404 F. Supp. 148, 1975 U.S. Dist. LEXIS 15366
CourtDistrict Court, N.D. Illinois
DecidedNovember 10, 1975
Docket75 C 1305
StatusPublished
Cited by6 cases

This text of 404 F. Supp. 148 (Rasmussen v. City of Lake Forest, Illinois) is published on Counsel Stack Legal Research, covering District Court, N.D. Illinois primary law. Counsel Stack provides free access to over 12 million legal documents including statutes, case law, regulations, and constitutions.

Bluebook
Rasmussen v. City of Lake Forest, Illinois, 404 F. Supp. 148, 1975 U.S. Dist. LEXIS 15366 (N.D. Ill. 1975).

Opinion

MEMORANDUM OPINION

FLAUM, District Judge.

Plaintiffs challenge the constitutionality of certain zoning ordinances of the City of Lake Forest. The defendants have moved to strike and dismiss the complaint. For the reasons stated below, the motion will be granted in part and denied in part.

*150 Taking as true the well pleaded allegations of the complaint, the following fact situation is before the court. Because of rising taxes and costs, it is claimed that it is no longer profitable for Robert Rasmussen to sell or to continue to use his land as a farm. The defendant City of Lake Forest, in which the farm is included, has passed zoning ordinances 1 so that the land cannot be sold in lots of less than one and one half acres, or three acres. A limited partnership, plaintiff Lake Forest Properties, was formed by plaintiff Rasmussen and other plaintiff owners, investors, or trustees of interests in the land for the purpose of creating a residential housing development there. For this five million dollar enterprise to be financially successful, an exception to the zoning ordinances is necessary. Towards the obtaining of such an exception, some of the plaintiffs' took part in a series of hearings before the defendant members of the Lake Forest Plan Commission. At these hearings, plaintiffs disclosed detailed plans for a residential community on the farmsite. Upon the Plan Commission’s recommendation, the defendant members of the Lake Forest City Council denied plaintiffs’ request for an exception. Plaintiffs then brought this suit to prevent the City Council from requiring compliance with the ordinances.

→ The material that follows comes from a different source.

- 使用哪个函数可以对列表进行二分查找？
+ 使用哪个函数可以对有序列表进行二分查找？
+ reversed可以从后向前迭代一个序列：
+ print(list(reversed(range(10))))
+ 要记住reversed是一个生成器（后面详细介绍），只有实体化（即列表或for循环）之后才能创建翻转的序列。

Plaintiffs further allege that the zoning ordinances they challenge and the refusal to grant an exception were motivated by a desire to make or keep virtually all the vacant land within the city limits unsuitable for any substantial influx from the expanding population of the Chicago Metropolitan area and that they have been successful. In passing these ordinances, in 1952 and 1955, Lake Forest changed the minimum lot size of the vast bulk of its nonresidential land from one fifth acre or one half acre, to one and one half acres or three acres. It is contended that residential development on such large lots is not financially rewarding, and that Lake Forest has thus insulated itself from the population growth of the surrounding region. But for the ordinances, Lake Forest would be well suited for a share of the region’s growth proportionate to the city’s land area, since it has access to employment opportunities, transportation, sewers, and the other necessities of a dense residential community. An analysis of the regional population growth projected for the future indicates that Lake Forest will have a smaller and smaller proportion of the housing units needed in the surrounding region for the coming years.

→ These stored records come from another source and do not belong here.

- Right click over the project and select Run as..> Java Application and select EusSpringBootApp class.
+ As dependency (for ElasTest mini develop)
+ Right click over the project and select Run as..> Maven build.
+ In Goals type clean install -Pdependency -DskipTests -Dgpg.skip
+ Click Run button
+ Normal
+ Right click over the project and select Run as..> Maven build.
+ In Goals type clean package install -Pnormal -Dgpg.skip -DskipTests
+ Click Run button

Plaintiffs assert the following federal rights. They contend the enforcement of the zoning ordinances deprives them of their property rights without compensation, in violation of the Fifth Amendment and Fourteenth Amendment of the Constitution and that the enforcement constitutes an excessive burden on interstate commerce. They also claim the ordinance bears no rational relation to the City’s police power, and is consequently void under the Fourteenth Amendment. Finally, plaintiffs make the relatively novel claim that the zoning ordinance unconstitutionally impinges on the “right to travel”. This right is asserted both as an independent, fundamental right, and as a right derived from the Interstate Commerce Clause of the Constitution. Plaintiffs seek monetary and equitable relief.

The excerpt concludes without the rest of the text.